§ Saved data entries:

= Beginning of Section =

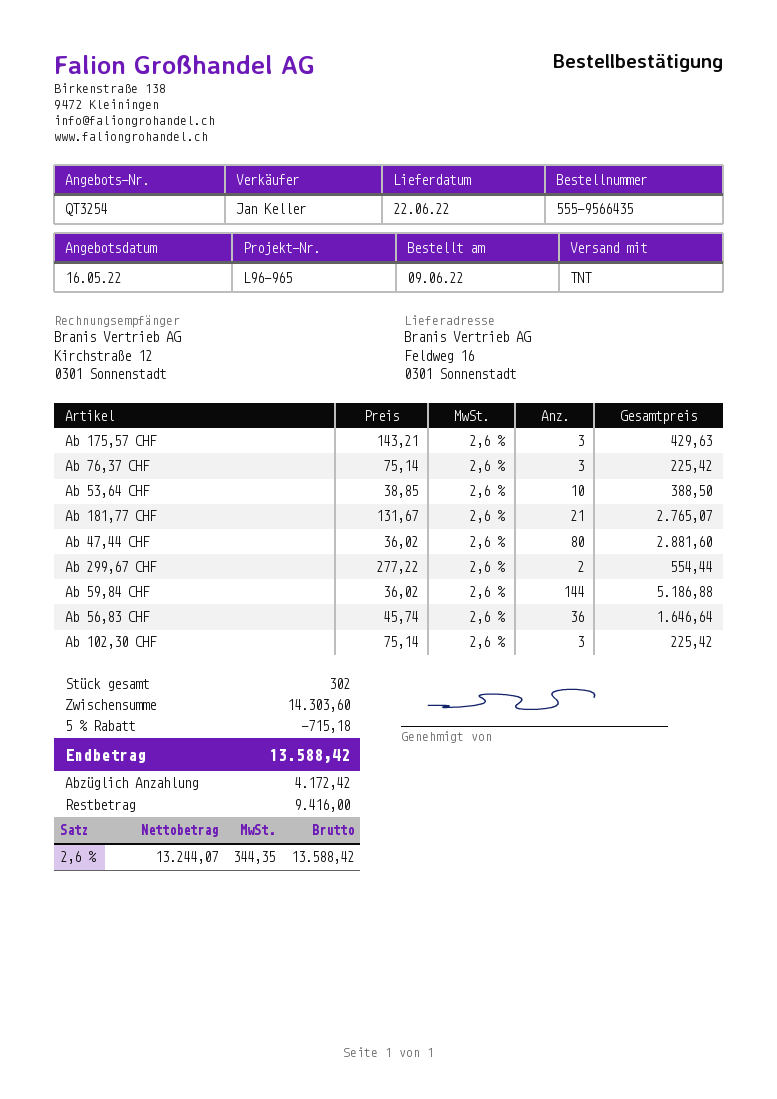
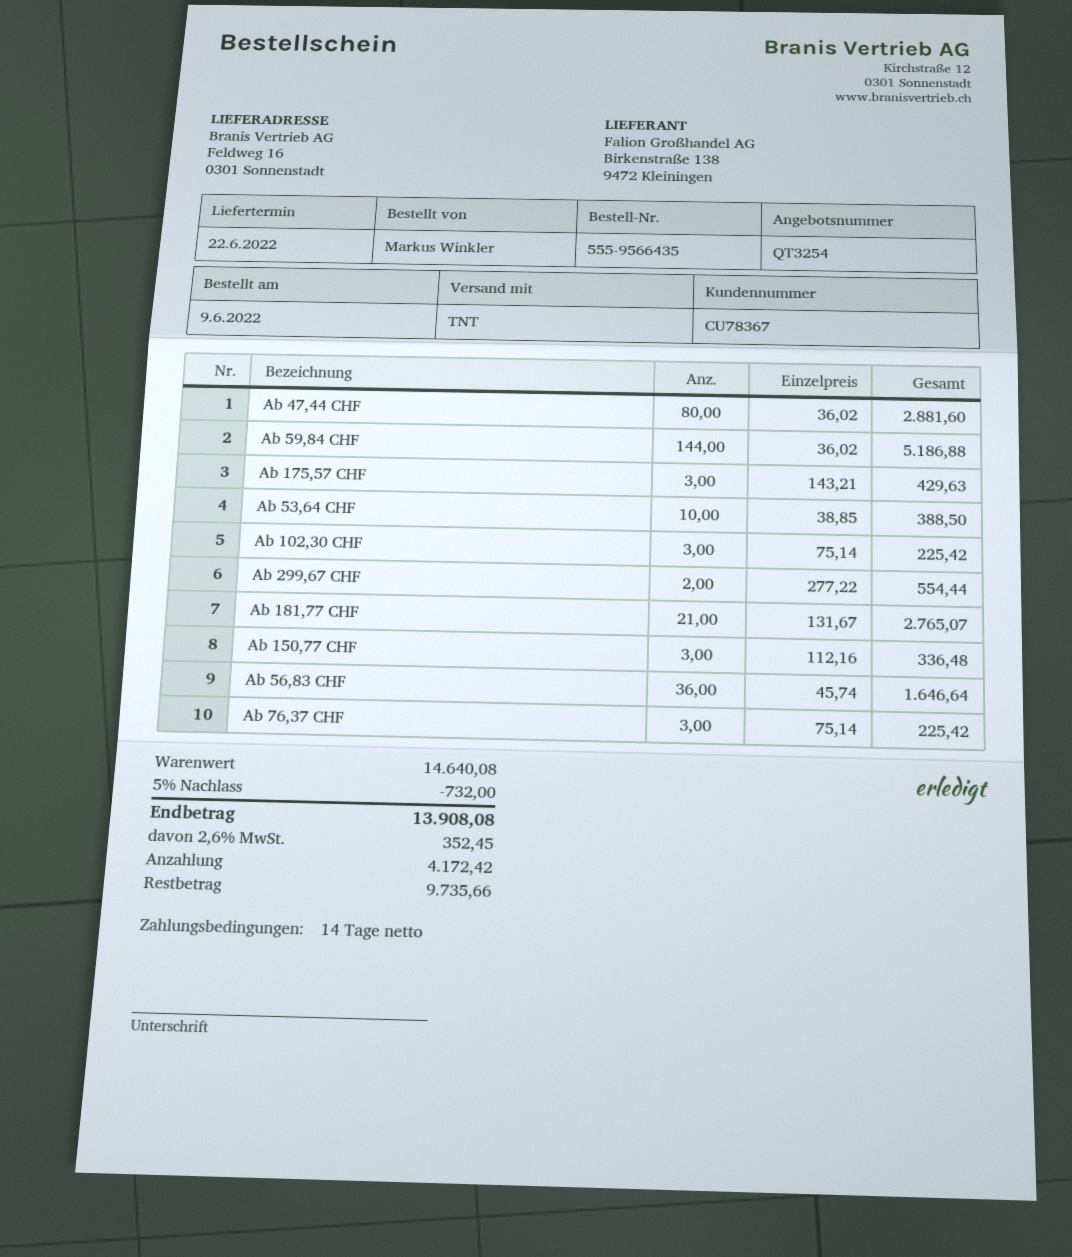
Ab 150,77 CHF: none -> 3 x 112.16 = 336.48
subtotal: 14303.60 -> 14640.08
discount: 5% = 715.18 -> 5% = 732.00
tax: 2.6% = 344.35 -> 2.6% = 352.45
total: 13588.42 -> 13908.08
balance: 9416.00 -> 9735.66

= End of Section =

§ WORK REQUIRED: Repeat the entries verbatim; no pictures.

§ EXERCISE ANSWER:
Ab 150,77 CHF: none -> 3 x 112.16 = 336.48
subtotal: 14303.60 -> 14640.08
discount: 5% = 715.18 -> 5% = 732.00
tax: 2.6% = 344.35 -> 2.6% = 352.45
total: 13588.42 -> 13908.08
balance: 9416.00 -> 9735.66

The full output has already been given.